--- What you need to do ---
Extract each line of the records below that contains the word "label".
---------- Data extract ----------
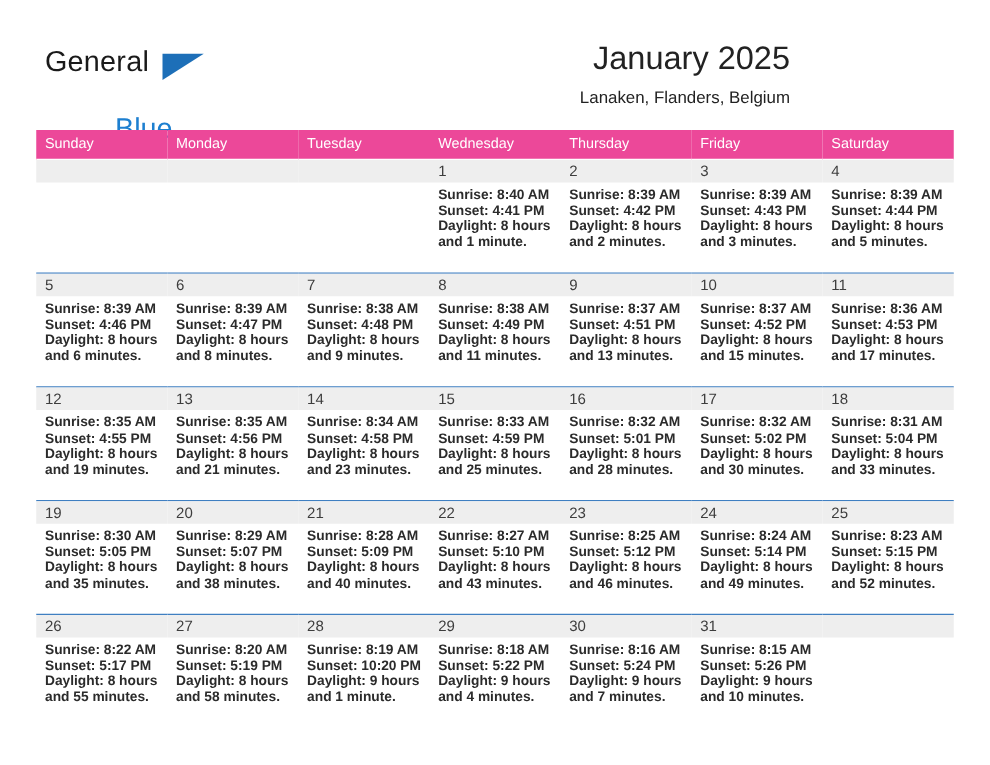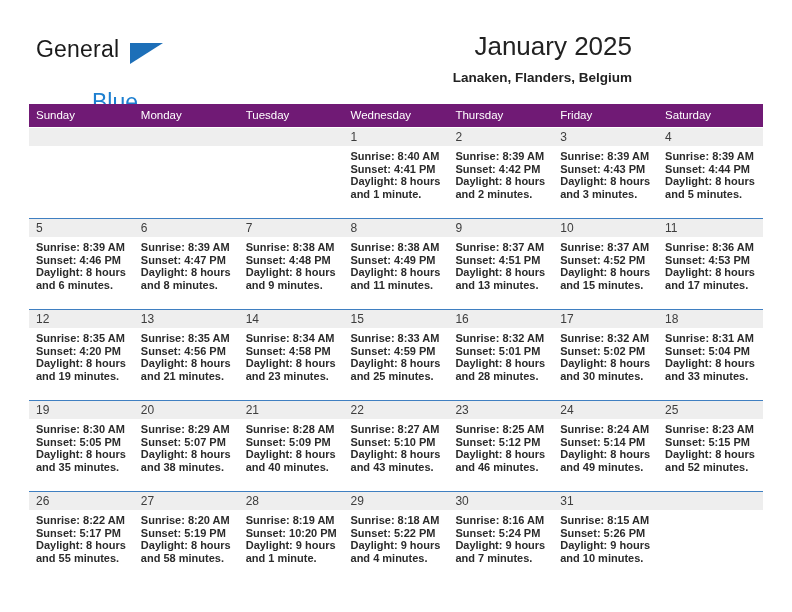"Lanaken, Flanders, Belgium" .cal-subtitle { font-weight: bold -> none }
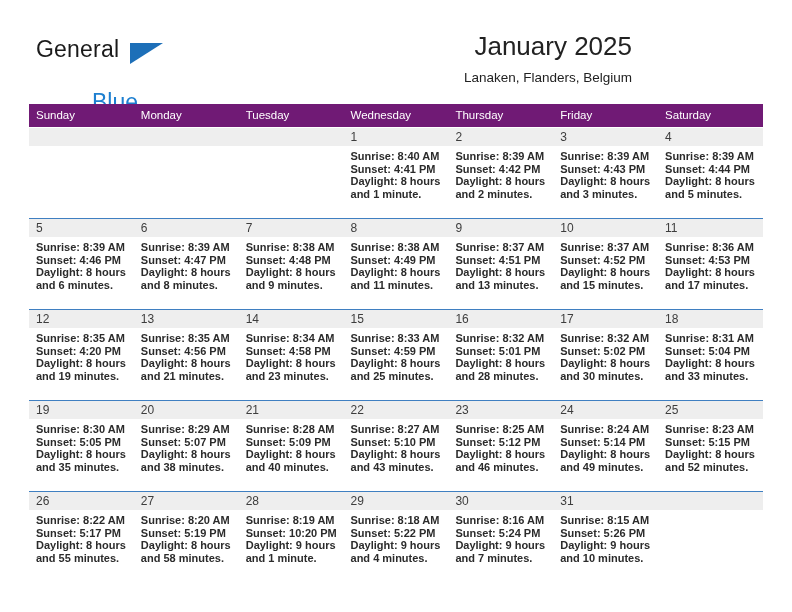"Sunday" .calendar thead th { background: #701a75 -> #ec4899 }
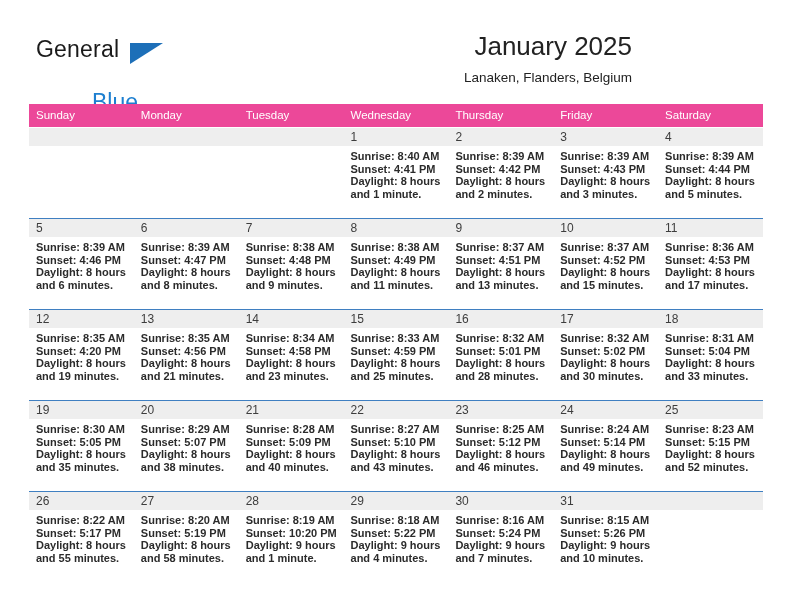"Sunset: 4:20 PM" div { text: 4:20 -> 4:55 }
----------
---------- Data extract ----------
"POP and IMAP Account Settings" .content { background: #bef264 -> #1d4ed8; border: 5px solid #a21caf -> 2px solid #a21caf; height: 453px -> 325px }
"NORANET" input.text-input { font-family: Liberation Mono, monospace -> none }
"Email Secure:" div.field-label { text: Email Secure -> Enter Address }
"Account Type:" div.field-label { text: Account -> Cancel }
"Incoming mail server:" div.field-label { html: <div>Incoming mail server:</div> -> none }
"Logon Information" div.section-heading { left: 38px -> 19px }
----------
--- Solution to this problem ---
"Email Secure:" div.field-label { text: Email Secure -> Enter Address }
"Account Type:" div.field-label { text: Account -> Cancel }
"Incoming mail server:" div.field-label { html: <div>Incoming mail server:</div> -> none }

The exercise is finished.